What I did not like:  I just don't like the idea that he appears to be straining to physically hold off his man so often and his strength situation just does not appear to be as functional as you would like.  You often catch him almost Greco-Roman wrestling, with all upper body twisting and turning when he gets in the trenches and of course, leverage is everything in there so he loses quite a bit.  Below, in a stretch of the Rose Bowl, Mario Edwards (admittedly a rather strong defensive end) was tossing him to and fro with relative ease for an entire sequence that showed you the disadvantage Fisher plays with when it comes to brute strength.  He was the victim of several push/pull moves where he was left on all-fours.  He doesn't pack much punch in the trenches and that makes me wonder if I can run behind him in short yardage.  I assume he will be fine in most zone schemes, but when it comes time to move his guy to get that short yard, I didn't see much success.  Also, he is on the ground quite a bit after losing balances in these upper-body twisting matches.  I think he can grow into more strength, but when you are 6'6, 300, you just don't have a real stout base to work with against the bigger players you face.  The good news is that the 245-pound edge rusher is not going to scare him with the quicks.

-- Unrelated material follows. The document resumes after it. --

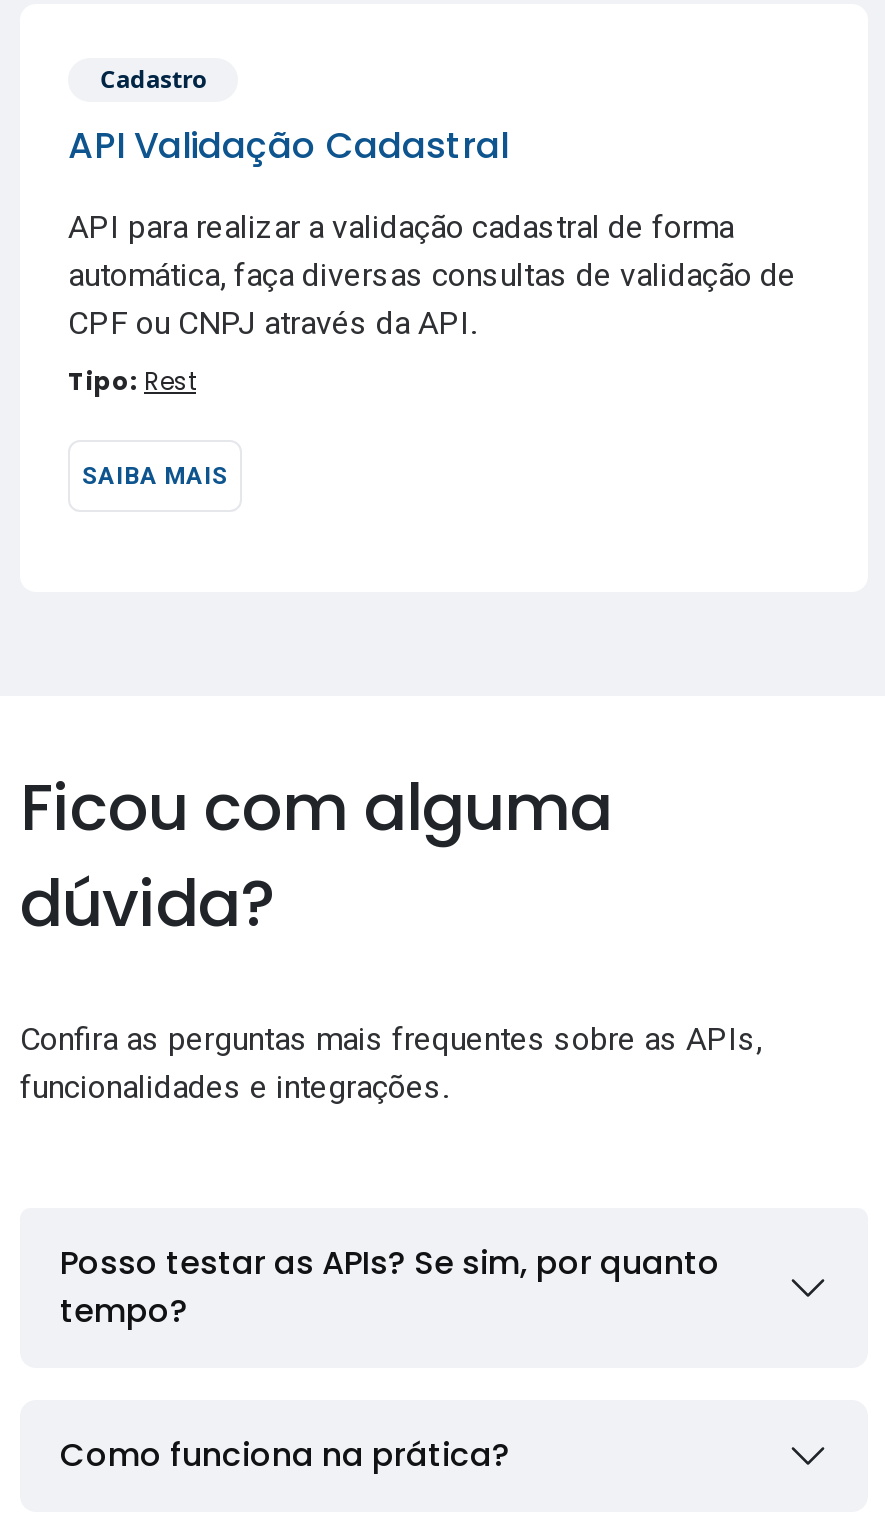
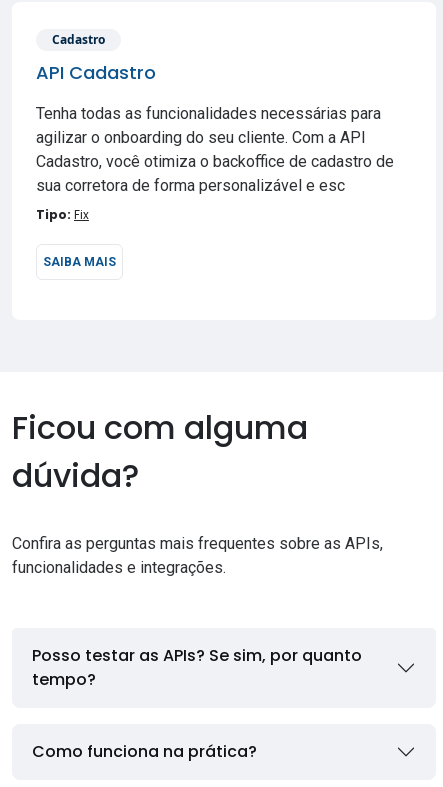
[68,119,508,169] API Validação Cadastral -> [36,60,156,85] API Cadastro
[68,207,796,341] API para realizar a validação cadastral de forma | automática, faça diversas consultas de validação de | CPF ou CNPJ através da API. -> [36,104,394,195] Tenha todas as funcionalidades necessárias para | agilizar o onboarding do seu cliente. Com a API | Cadastro, você otimiza o backoffice de cadastro de | sua corretora de forma personalizável e esc
[68,363,196,397] Tipo: Rest -> [36,206,89,223] Tipo: Fix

Summary:  I get the interest from the zone-spread types who want 11 athletes, but I will always want more of a physical presence from my offensive linemen and perhaps try to find a better balance between speed and strength.  I want to know, if I am going to spend a 1st on him, that I can count on him to help get me a yard when I need to extend a drive or even a game.  Fisher is interesting for sure and he could be Anthony Castonzo - which would be a wonderful find for someone.  But, he could also be Lane Johnson - drafted by Philadelphia at #4 of the 1st round 2 seasons ago largely because of his amazing agility skills and has underwhelmed on the field at times, and been clipped for a P.E.D. suspension already.  It is interesting that Philadelphia is said to be strongly considering him (Oregon!), despite the Johnson pick.  Fisher should be very solid as a NFL player and may continue to develop, but his ultimate upside is highly debated, and for me, I see him below the top tier of prospects for many of these questions.  In the end, I just don't believe that linemen who look uncomfortable in tests of functional football strength are worthy of high investments.  I could see late 2nd or 3rd round.